As many open source projects, we don't know our clients very well, we can't contact and ask them if a certain change is okay or not, and we don't have any telemetry to know exactly where and how they use GopherJS. The best we have is the voluntary user survey, which at the moment has 90 responses, only 47 of which actually say they use GopherJS. This is tiny compared to the volume of clones GitHub reports to us.

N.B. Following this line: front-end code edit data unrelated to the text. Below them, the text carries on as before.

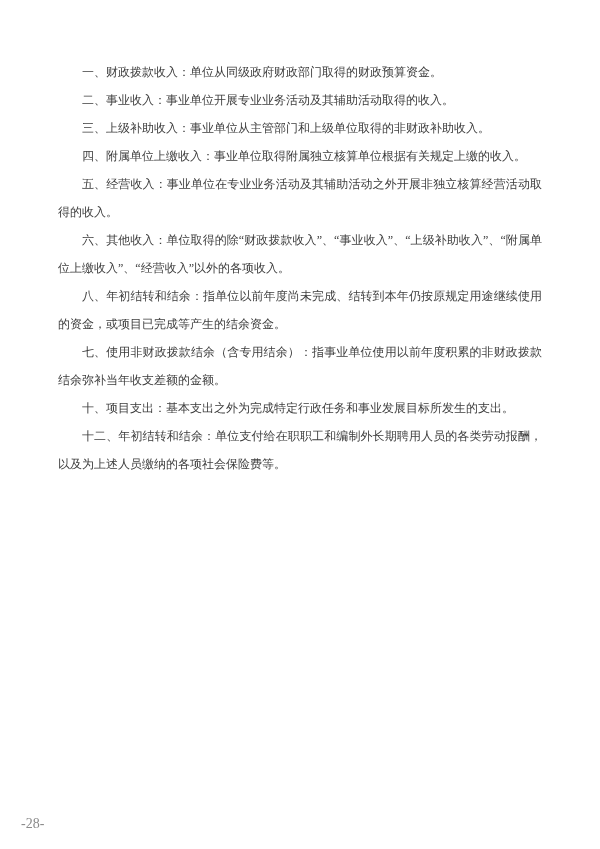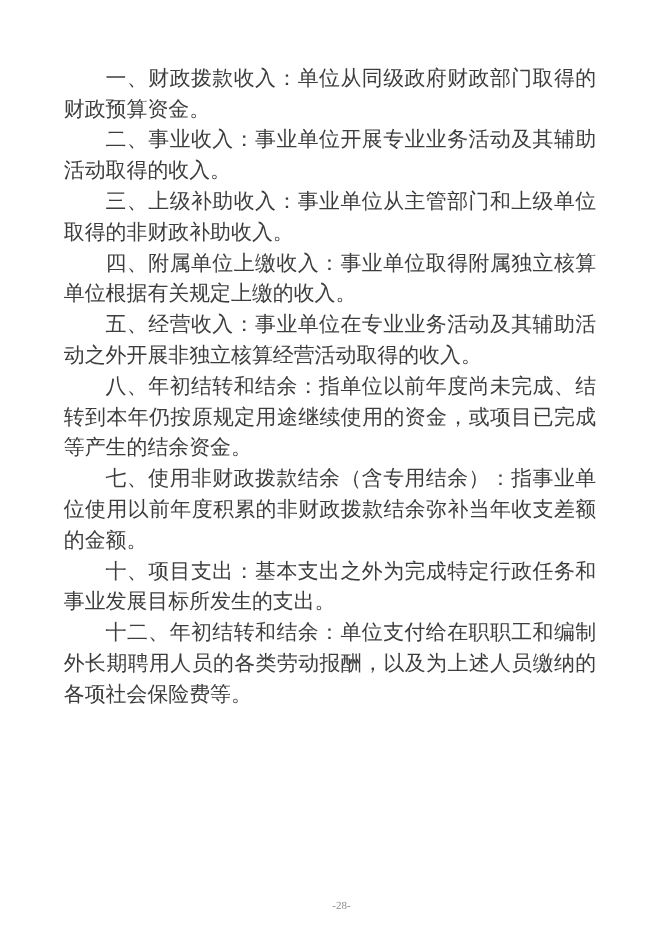"一、财政拨款收入：单位从同级政府财政部门取得的财政预算资金。" .content { font-size: 19px -> 12px }
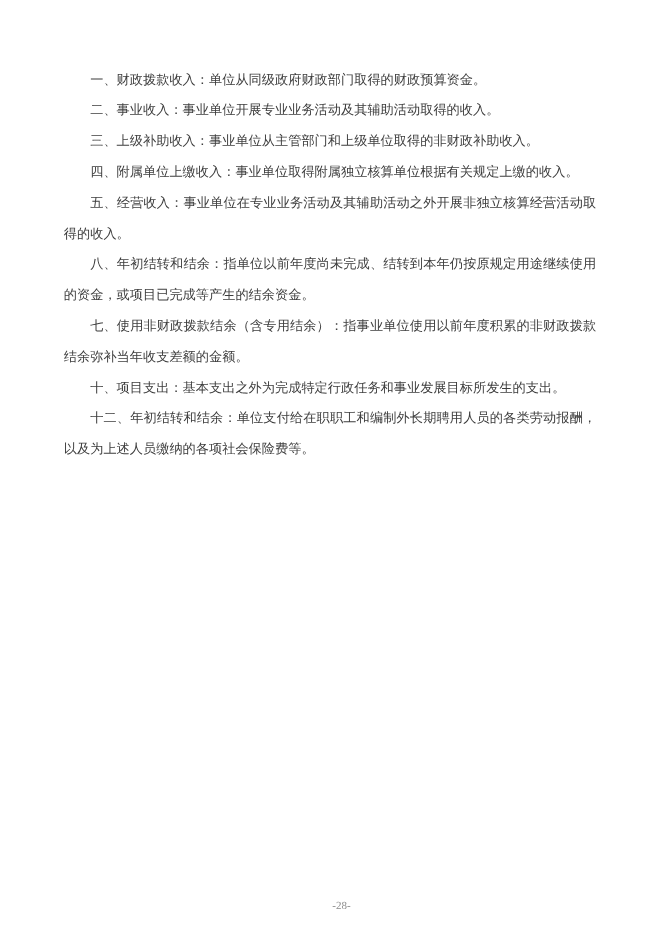"六、其他收入：单位取得的除“财政拨款收入”、“事业收入”、“上级补助收入”、“附" p.para { html: none -> <p>六、其他收入：单位取得的除“财政拨款收入”、“事业收入”、“上级补助收入”、“附属单位上缴收入”、“经营收入”以外的各项收入。</p> }
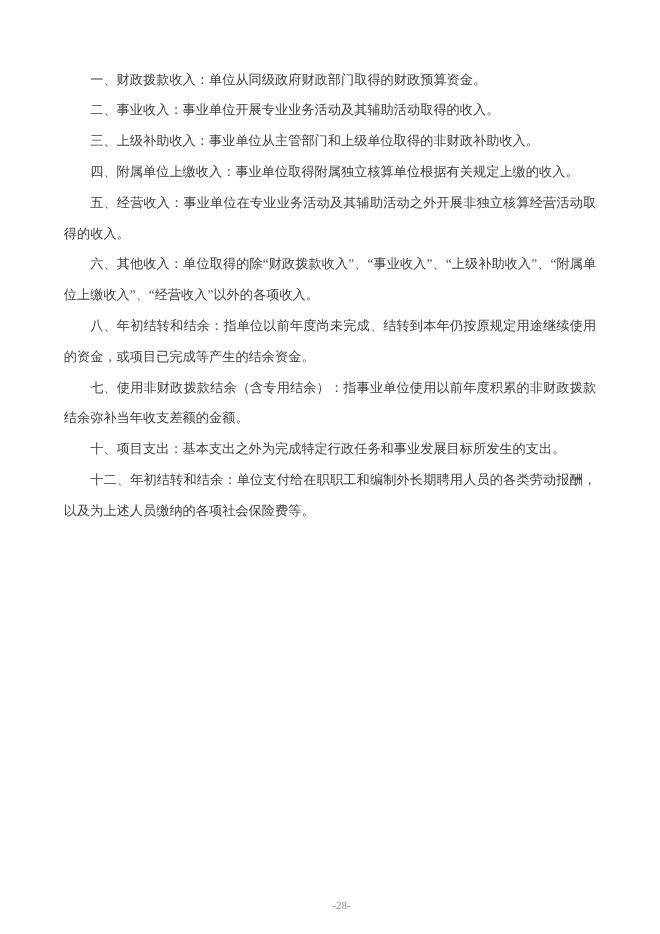"-28-" .page-number { font-size: 10px -> 14px; text-align: center -> none }
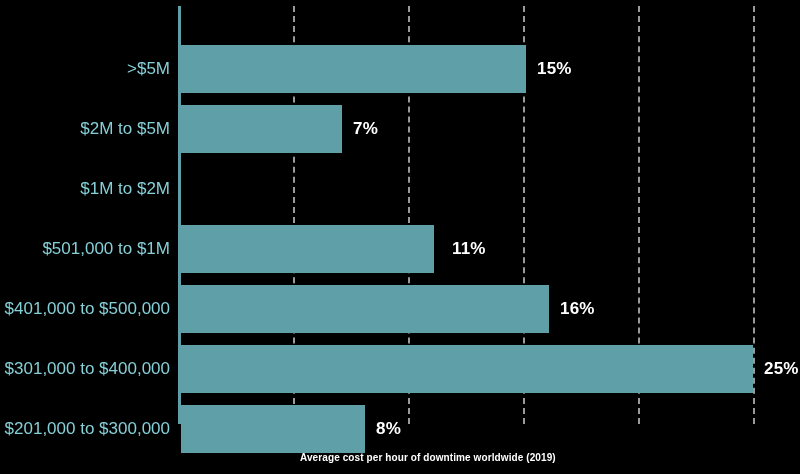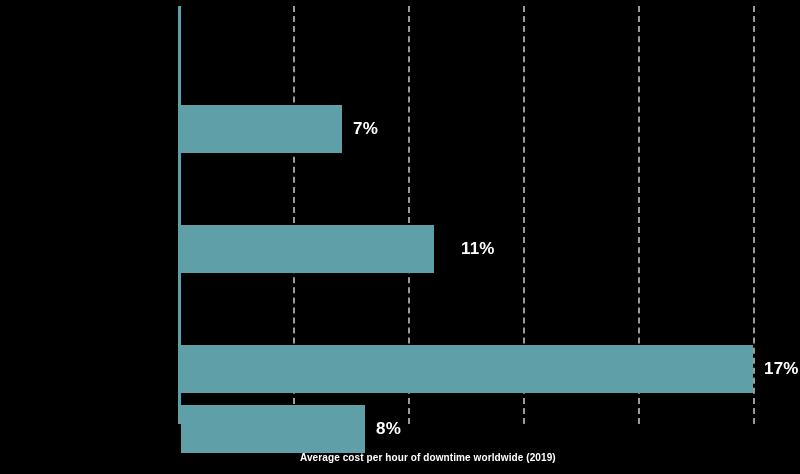">$5M" div.ylabels { html: none -> <div> <div>&gt;$5M</div> <div>$2M to $5M</div> <div>$1M to $2M</div> <div>$501,000 to $1M</div> <div>$401,000 to $500,000</div> <div>$301,000 to $400,000</div> <div>$201,000 to $300,000</div> </div> }
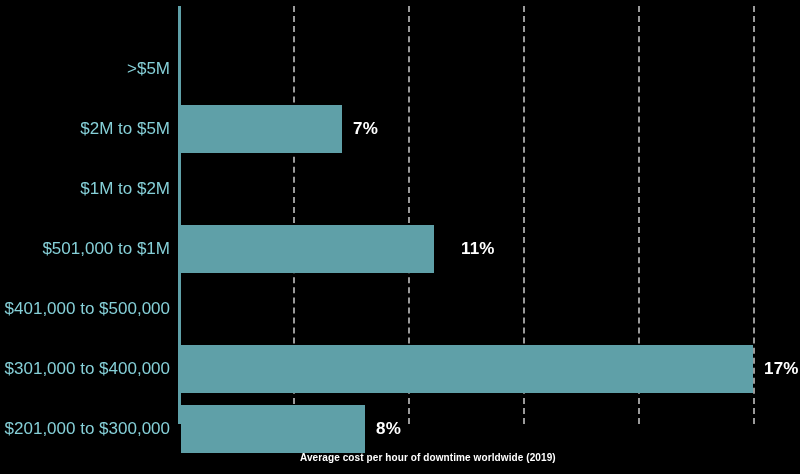"15%" div.row { html: none -> <div> <div></div> <div>15%</div> </div> }
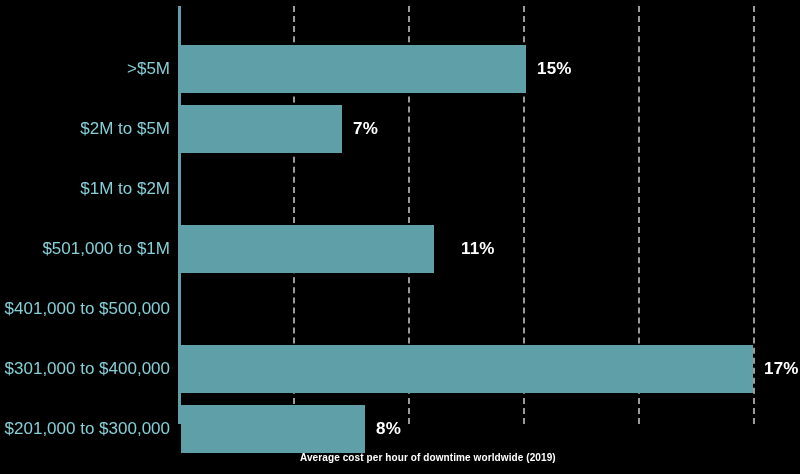"11%" div.bar-value { left: 283px -> 274px }
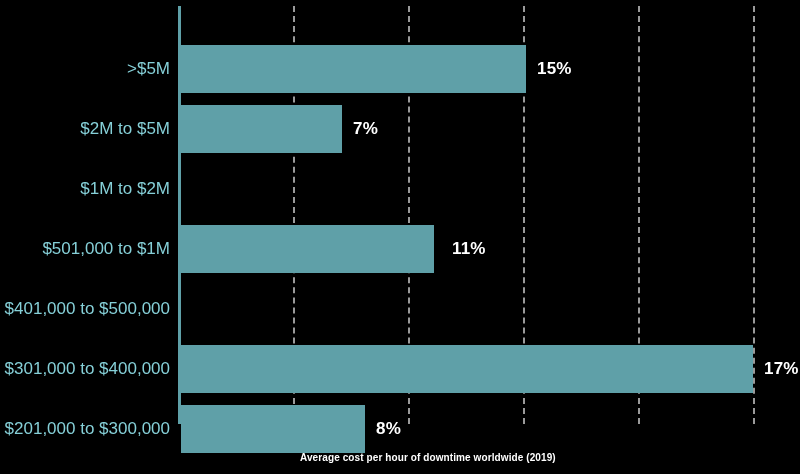"16%" div.row { html: none -> <div> <div></div> <div>16%</div> </div> }
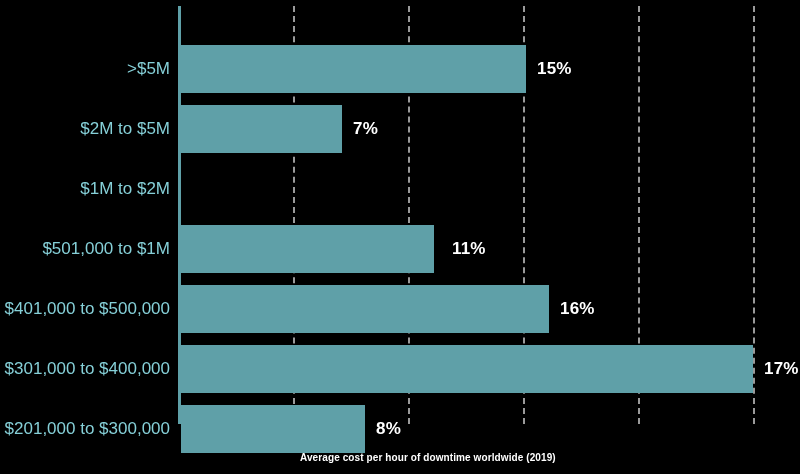"17%" div.bar-value { text: 17% -> 25% }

In general, survey results paint a hopeful picture: the responders don't seem to care about browsers older than 5 years. On the other hand, some of them do say that they care about ES 2015 or even ES 5 compatibility ¯_(ツ)_/¯ So I think the responsible option for us to exercise caution about introducing newer ES features, and ES 2015 seems like a relatively safe start. If we go through at least one release cycle where nobody complains (note that in 1.18 we haven't even published a stable release, so go get is likely still directing many users to 1.17 release...), we could nudge requirements even further. Realistically, this is unlikely to happen before mid-2023.

Browser vendors don't implement specific versions, but specific features.

This is true for browser vendors, but it's arguably a rather sad state of affairs for web developers :) There is no way for you to have a bunch of linters that check the syntax and APIs of your JS code and be certain that all browsers newer than a certain age support it. If we, as GopherJS maintainers, decided to pick and choose a salad of ES features we want to use, it would be a lot of fun for us, but not for our users. This is why we added this to our ES version policy:

For the ECMAScript features from standard versions newer than the baseline, the following rules apply:

  • Using new syntax features is not allowed.
  • Using new APIs may be allowed if the following conditions are met:
    • It doesn't harm the GopherJS performance or stability in the runtimes missing the feature. Significant bundle size increases are considered a negative effect in this context.
    • GopherJS runtime handles missing APIs gracefully and transparently. GopherJS users don't have to manually polyfill or change build configuration.
    • There is a consensus among the active GopherJS maintainers that this change would be beneficial to GopherJS and its users overall.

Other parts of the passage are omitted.